Eine händische Unterschrift stellt eine eindeutige Zuordnung zwischen einem Schriftstück und seinem Urheber her. In diesem Sinne werden hier vor allem "persönliche" Signaturen betrachtet, die von einer bestimmten Person (dem Signator) bewusst ausgelöst werden.

Die elektronische (oder digitale) Signatur bietet die Möglichkeit, elektronische Daten mit einer "Unterschrift" zu versehen. Damit kann nachgeprüft werden, ob die elektronischen Informationen tatsächlich vom Signator stammen und ob sie im Originalzustand - also unverändert - sind. Weiters können Signaturen zur Identifikation (z.B. beim Online-Banking) verwendet werden. Diese Merkmale sind beim Empfänger elektronisch signierter Daten überprüfbar und dadurch wird das Vertrauen in elektronische Kommunikation wesentlich gesteigert.

Allerdings ist der biometrische Vorgang des händischen Unterschreibens nicht ohne weiteres auf einem Computer umsetzbar. Für diesen Vorgang müssen geeignete technische Verfahren eingesetzt werden - kryptographische Verfahren (komplexe mathematische Berechnungen, die sicherstellen, dass eine Signatur ausschließlich vom Signator erzeugt wird, aber von beliebigen Personen überprüft werden kann).

Dadurch wird sichergestellt, dass die wesentlichen Eigenschaften der Unterschrift - Sicherstellung der Authentizität und Integrität - auch in der elektronischen Form zuverlässig gegeben sind.
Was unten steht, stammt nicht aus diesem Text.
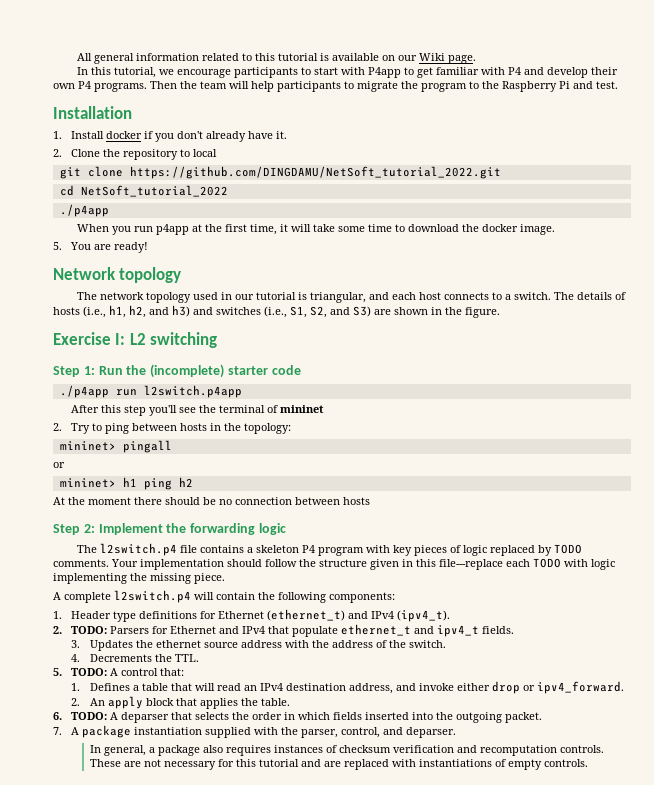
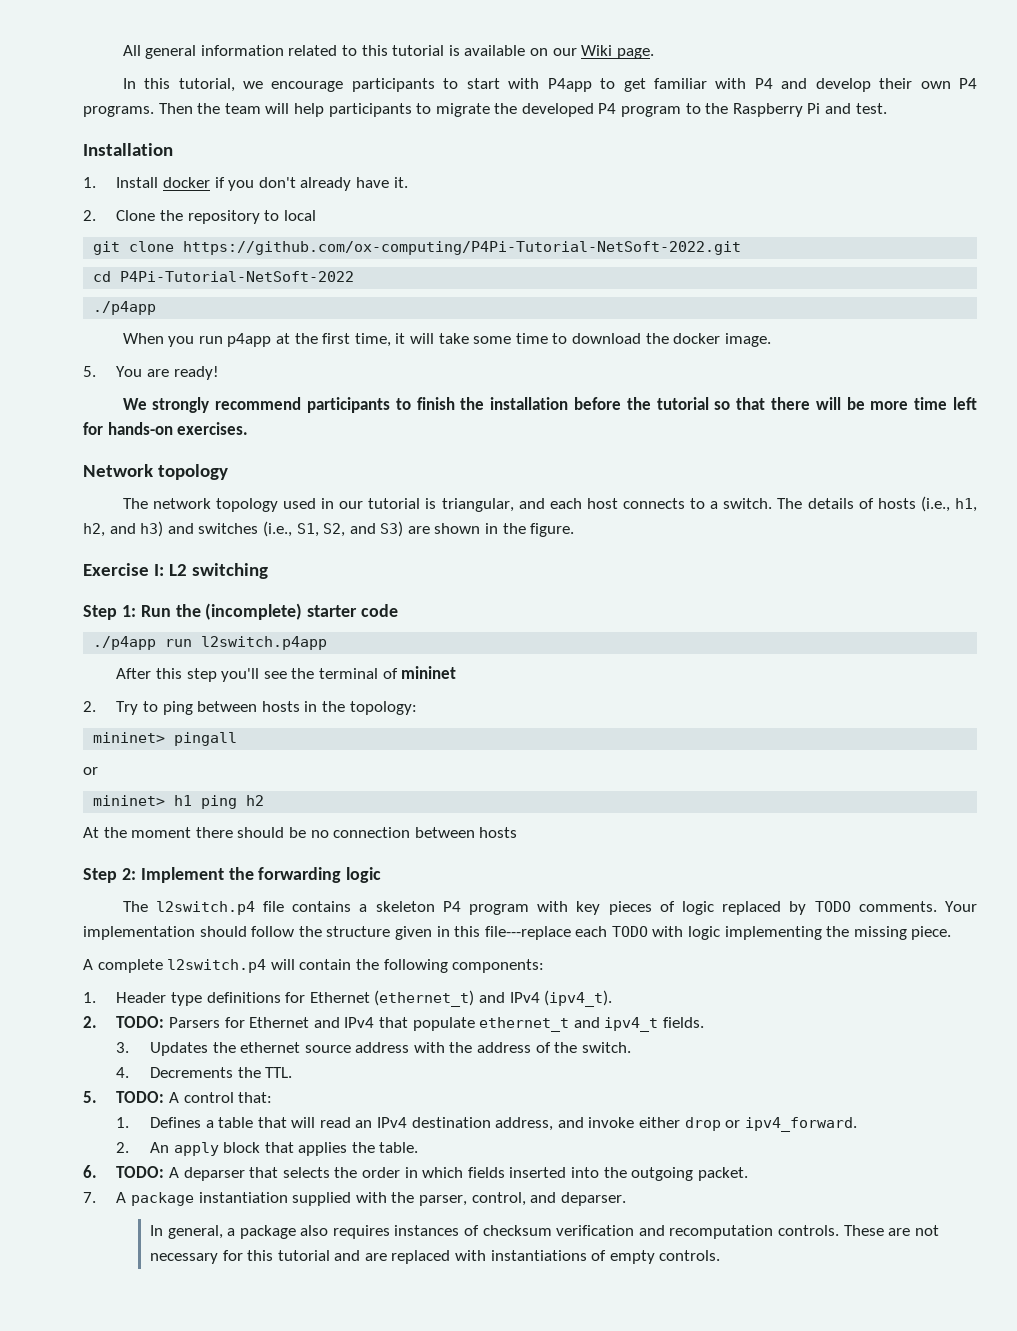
- Then the team will help participants to migrate the program to the Raspberry Pi and test.
+ Then the team will help participants to migrate the developed P4 program to the Raspberry Pi and test.
- git clone https://github.com/DINGDAMU/NetSoft_tutorial_2022.git
+ git clone https://github.com/ox-computing/P4Pi-Tutorial-NetSoft-2022.git
- cd NetSoft_tutorial_2022
+ cd P4Pi-Tutorial-NetSoft-2022
+ We strongly recommend participants to finish the installation before the tutorial so that there will be more time left for hands-on exercises.

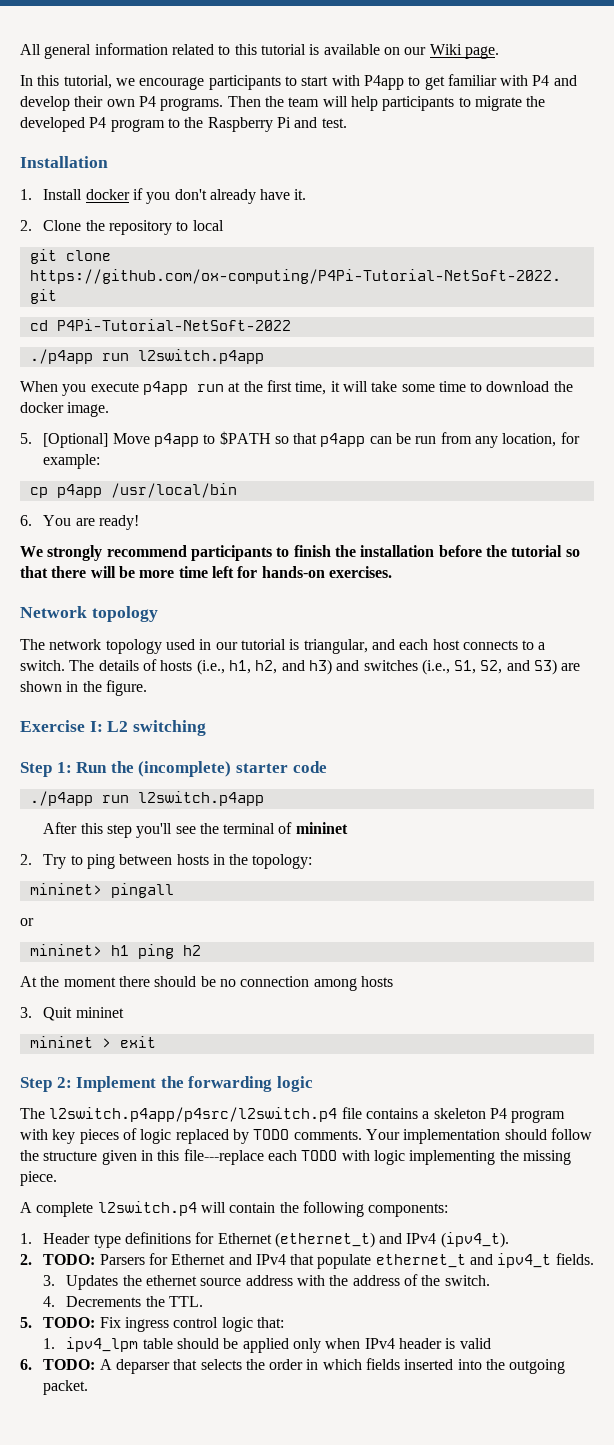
  cd P4Pi-Tutorial-NetSoft-2022
- ./p4app
+ ./p4app run l2switch.p4app
- When you run p4app at the first time, it will take some time to download the docker image.
+ When you execute p4app run at the first time, it will take some time to download the docker image.
- 5. You are ready!
+ 5. [Optional] Move p4app to $PATH so that p4app can be run from any location, for example:
+ cp p4app /usr/local/bin
+ 6. You are ready!
- At the moment there should be no connection between hosts
+ At the moment there should be no connection among hosts
+ 3. Quit mininet
+ mininet > exit
- The l2switch.p4 file contains a skeleton P4 program with key pieces of logic replaced by TODO comments.
+ The l2switch.p4app/p4src/l2switch.p4 file contains a skeleton P4 program with key pieces of logic replaced by TODO comments.
- 5. TODO: A control that:
- 1. Defines a table that will read an IPv4 destination address, and invoke either drop or ipv4_forward.
- 2. An apply block that applies the table.
+ 5. TODO: Fix ingress control logic that:
+ 1. ipv4_lpm table should be applied only when IPv4 header is valid
- 7. A package instantiation supplied with the parser, control, and deparser.
- In general, a package also requires instances of checksum verification and recomputation controls. These are not necessary for this tutorial and are replaced with instantiations of empty controls.

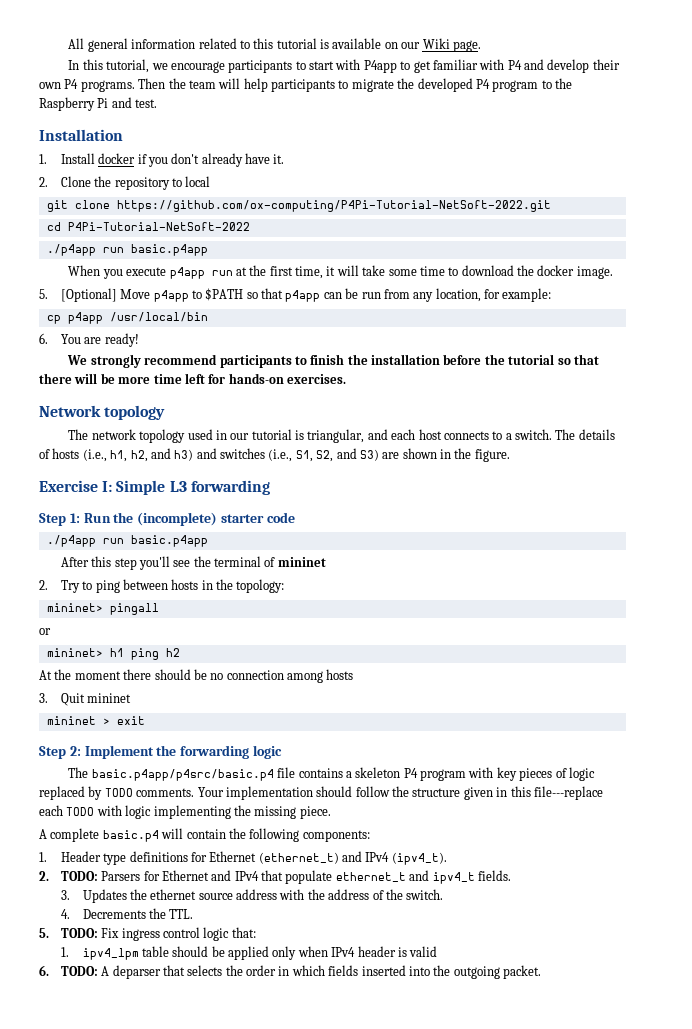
  cd P4Pi-Tutorial-NetSoft-2022
- ./p4app run l2switch.p4app
+ ./p4app run basic.p4app
- Exercise I: L2 switching
+ Exercise I: Simple L3 forwarding
  Step 1: Run the (incomplete) starter code
- ./p4app run l2switch.p4app
+ ./p4app run basic.p4app
- The l2switch.p4app/p4src/l2switch.p4 file contains a skeleton P4 program with key pieces of logic replaced by TODO comments.
+ The basic.p4app/p4src/basic.p4 file contains a skeleton P4 program with key pieces of logic replaced by TODO comments.
- A complete l2switch.p4 will contain the following components:
+ A complete basic.p4 will contain the following components:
Elektronisch "Unterschreiben":

Der Computer muss zunächst um etwas ergänzt werden, das man persönlich besitzt, nämlich einen privaten Signaturschlüssel. Dieser kann direkt auf dem Computer, auf einer Chipkarte oder auf einem Server eines Dienstleisters gespeichert sein. Die Signaturauslösung ist vom jeweiligen Medium abhängig und kann durch Aktivieren eines entsprechenden Programmes, durch PIN-Eingabe an einem Chipkartenleser oder über einen SMS-Dienst, erfolgen. Der Vorgang ist zwar technisch gesehen sehr anspruchsvoll, dennoch einfach durchzuführen. Überzeugen Sie sich davon am Beispiel unserer A-SIT Signaturen.

Stapelsignaturen bezeichnen das Signieren mehrerer Dokumente auf einmal.

Überprüfung der elektronischen "Unterschrift"

Dazu benötigt der Empfänger den öffentlichen Signaturschlüssel des Signators. Einer elektronischen Signatur wird gewöhnlich ein Zertifikat des Signators beigefügt. Dieses Zertifikat ist eine elektronische Bescheinigung, mit deren Hilfe die Zugehörigkeit des öffentlichen Signaturschlüssels zu einer Person (dem Signator) überprüft werden kann. Zertifikate werden von sogenannten Zertifizierungsdiensteanbietern (ZDA) ausgestellt.

Qualitative Unterschiede der elektronischen Signatur:

In den Rechtsrahmen wurden - je nach Einsatzgebiet - verschiedene Kategorien elektronischer Signaturen vorgesehen, vor allem:

Qualifizierte Signatur: diese ersetzt die Schriftform und benötigt besonders sichere Technik (sog. "sichere Signaturerstellungseinheiten" wie z.B. Chipkarten oder Hardware Security Modules) und einmalige persönliche Identifizierung. Die Sicherheit der verwendeten technischen Komponenten und Verfahren muss von einer Bestätigungsstelle - wie A-SIT - bescheinigt sein. Damit ist sichergestellt, dass die Sicherheitsauflagen des Signaturgesetzes und der Signaturverordnung nachweislich erfüllt sind.

Amtssignatur: Sonderform der elektronischen Signatur, die von Behörden auf elektronischen Dokumenten (z.B. Bescheiden, Urkunden) angebracht wird.

Je höher die Qualitätsstufe, desto höher ist die Akzeptanz bzw. es entstehen besondere Rechtsfolgen, bei allerdings ebenso höheren Ansprüchen an die einzusetzenden Mittel und die Identifikation der jeweiligen Person.